WORK REQUIRED
Scan the material and copy every line in which "none" appears.

TASK MATERIAL
★ ★ ★ ★ ★
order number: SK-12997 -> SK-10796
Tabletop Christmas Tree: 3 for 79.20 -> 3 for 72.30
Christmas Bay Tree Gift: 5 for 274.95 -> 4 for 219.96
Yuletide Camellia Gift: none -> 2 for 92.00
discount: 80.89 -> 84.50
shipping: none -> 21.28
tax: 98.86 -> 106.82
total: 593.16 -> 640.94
★ ★ ★ ★ ★
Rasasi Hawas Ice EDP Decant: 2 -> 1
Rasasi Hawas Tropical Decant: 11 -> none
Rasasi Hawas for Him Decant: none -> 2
★ ★ ★ ★ ★
RESULT
Yuletide Camellia Gift: none -> 2 for 92.00
shipping: none -> 21.28
Rasasi Hawas Tropical Decant: 11 -> none
Rasasi Hawas for Him Decant: none -> 2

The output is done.